Your process for onboarding clients should be all about clarity and communication.

1. Send a welcome letter or email.

Once a client agrees to work with you, clearly outline what comes next for them. Be succinct in your emails – try not to get too wordy. Simply outline the coming steps – are you sending a contract? an invoice? adding them to a project management system? Whatever steps you will take is what you outline in the welcome. And don’t forget to thank them!

2. Send your contract for signature.

If you have a way to have the client sign the contract online this is always easiest for everyone. Services like HelloSign or DocuSign are great options. You want to remove as many obstacles as possible for the client. A click and sign option makes things super easy.

3. Set up your task management systems.

If you will be using a project management system, set up your tasks in it and be sure to communicate well for each project or task. Simplicity is best again here, so let the client know your expectations. My experience was that clients did not want to log in to a project management system to update things, but they appreciated being able to see progress in projects.

4. Schedule regular (brief!) production calls.

While project management systems and email are the main ways VAs communicate with their clients, I still find that speaking directly is a great gateway to excellent communication. By scheduling a regular production call (weekly or bi-weekly) the client feels appreciated and heard, and you can keep the flow of your work going with the online systems. Keep production calls high-level, maximum 30 minutes, and do the rest of your collaborating online.

5. Establish who does what.

If you have team members, define all roles so the client is clear who does what. If you are the point person for all work, be sure that you are keeping both the client and the team member in the loop. Or if the client has other team members that you will be working with, get clear on who does what and when! If it is just you and the client, you still need to define what the client does and what you do, for collaborative things you are both working on.

6. Use procedures to complete all tasks.

When you are working with a new client, their way of doing things is not always the same way that others do things. Be sure to identify each client’s procedures clearly so that you or your team members don’t miss any crucial steps. For instance, if your client sends out a weekly newsletter, identify the steps to complete it – and indicate who is responsible for which pieces (what does the client provide? what do you create or provide?). Clarity is essential when the task is something everyone has a role in.

7. Check in regularly to ensure all is well.

Onboarding doesn’t end once you begin working together. Check in with the client regularly to make sure that everything is going the way they expect it to. A simple email is all that’s required, or ask them on your production call. Is there anything they would change to improve your working relationship?

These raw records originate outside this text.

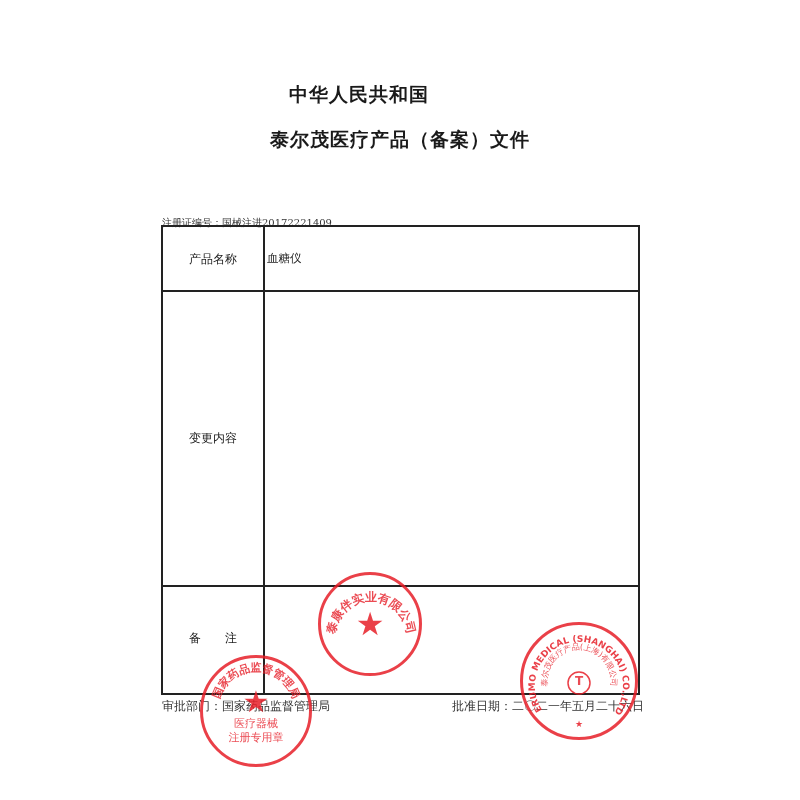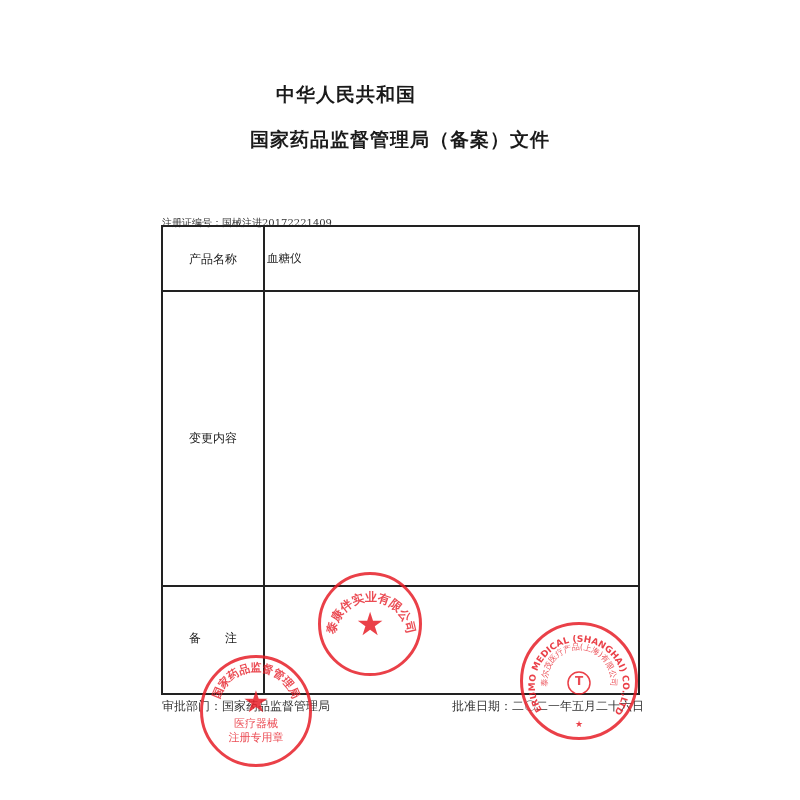--- a/index.html
+++ b/index.html
@@ -1,19 +1,19 @@
 <!DOCTYPE html>
 <html><head>
 <meta charset="utf-8">
 <style>
   html, body { margin:0; padding:0; }
   body { width:800px; height:800px; background:#ffffff; position:relative; overflow:hidden;
          font-family: "DejaVu Serif", "Liberation Serif", serif; color:#1a1a1a; }
   .title1 { position:absolute; left:0; width:692px; top:82px; text-align:center;
-            font-size:19px; font-weight:bold; letter-spacing:1px; }
+            font-size:19px; font-weight:bold; letter-spacing:1px;padding-left:13px; }
   .title2 { position:absolute; left:0; width:800px; top:127px; text-align:center;
             font-size:19px; font-weight:bold; letter-spacing:1px; }
   .regno { position:absolute; left:162px; top:204px; font-size:10px; color:#333;margin-top:12px; }
   .tbl { position:absolute; left:161px; top:225px; width:479px; height:470px;
          border:2px solid #222; box-sizing:border-box; }
   .vline { position:absolute; left:100px; top:0; bottom:0; border-left:2px solid #222; }
   .hline { position:absolute; left:0; right:0; border-top:2px solid #222; }
   .lbl { position:absolute; left:0; width:100px; text-align:center; font-size:12px; font-weight:normal; }
   .val { position:absolute; left:104px; right:6px; font-size:11.5px; line-height:15px; color:#222; }
   .footer { position:absolute; top:698px; font-size:12px; color:#333; }
@@ -21,21 +21,21 @@
            box-sizing:border-box; pointer-events:none; }
   .stamp .star { position:absolute; color:rgba(230,30,40,0.85); text-align:center; }
   .stamp .txt { position:absolute; color:rgba(230,30,40,0.8); font-size:11px; text-align:center;
                 font-family:"DejaVu Sans", sans-serif; line-height:11px; }
   .arc { position:absolute; left:0; top:0; }
 </style>
 </head>
 <body>
 
 <div class="title1">中华人民共和国</div>
-<div class="title2">国家药品监督管理局（备案）文件</div>
+<div class="title2">泰尔茂医疗产品（备案）文件</div>
 
 <div class="regno">
   <span>注册证编号：</span><span>国械注进20172221409</span>
 </div>
 
 <div class="tbl">
   <div class="vline"></div>
   <div class="hline" style="top:63px"></div>
   <div class="hline" style="top:358px"></div>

Onboarding is such an important part of your business.

You want to make it easy to work with you. Remember that the client has likely started working with you to make their business run more smoothly. Don’t add to their chaos – do your best to remove it!

By following these simple steps, you will be able to identify and manage your client’s expectations and you will be on your way to building a solid and long-lasting relationship! (and happy clients lead to referrals to other happy clients!)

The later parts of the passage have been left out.